*** Opening Data under study ***
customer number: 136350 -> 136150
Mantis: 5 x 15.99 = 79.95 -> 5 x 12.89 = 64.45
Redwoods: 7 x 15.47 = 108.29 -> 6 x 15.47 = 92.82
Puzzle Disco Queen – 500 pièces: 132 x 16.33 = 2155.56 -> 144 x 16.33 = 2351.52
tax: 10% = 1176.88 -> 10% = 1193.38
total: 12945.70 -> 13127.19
*** Closing Data under study ***
*** Opening Data under study ***
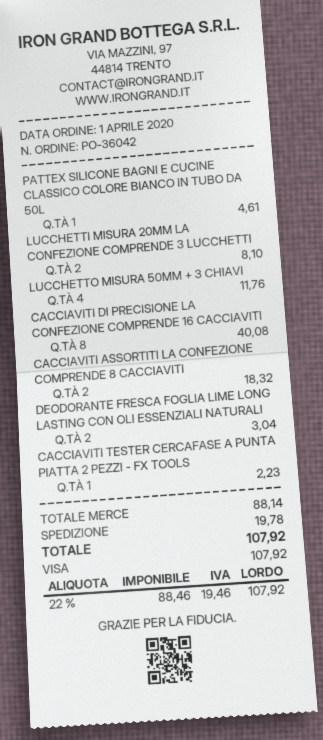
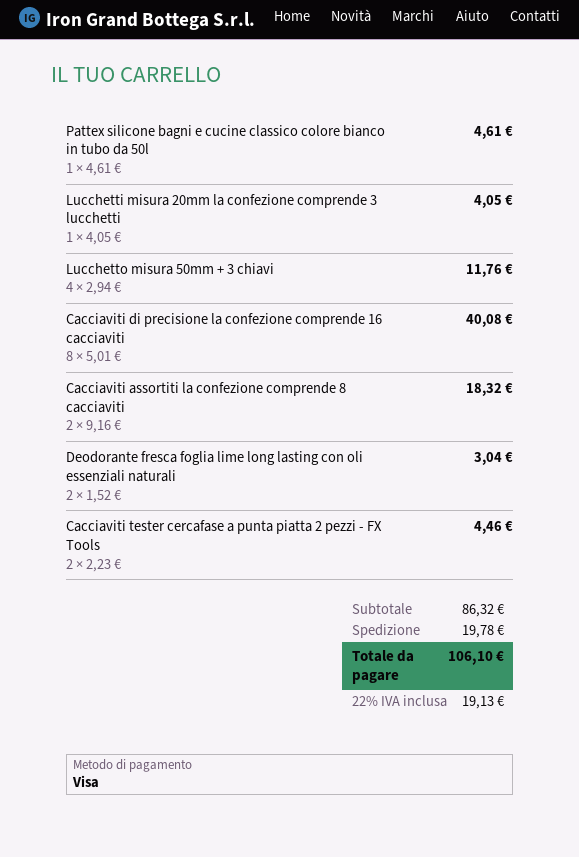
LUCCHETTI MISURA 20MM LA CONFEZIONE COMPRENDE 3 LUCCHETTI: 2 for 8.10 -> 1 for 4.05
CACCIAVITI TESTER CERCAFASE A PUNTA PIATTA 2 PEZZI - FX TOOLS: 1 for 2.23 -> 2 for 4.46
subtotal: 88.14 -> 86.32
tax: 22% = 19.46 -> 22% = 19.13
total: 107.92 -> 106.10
*** Closing Data under study ***
The response must hold only the lines above from the line with "CACCIAVITI TESTER CERCAFASE" through the line with "total: 107.92 -> 106.10", each copied exactly, both ends kept.

CACCIAVITI TESTER CERCAFASE A PUNTA PIATTA 2 PEZZI - FX TOOLS: 1 for 2.23 -> 2 for 4.46
subtotal: 88.14 -> 86.32
tax: 22% = 19.46 -> 22% = 19.13
total: 107.92 -> 106.10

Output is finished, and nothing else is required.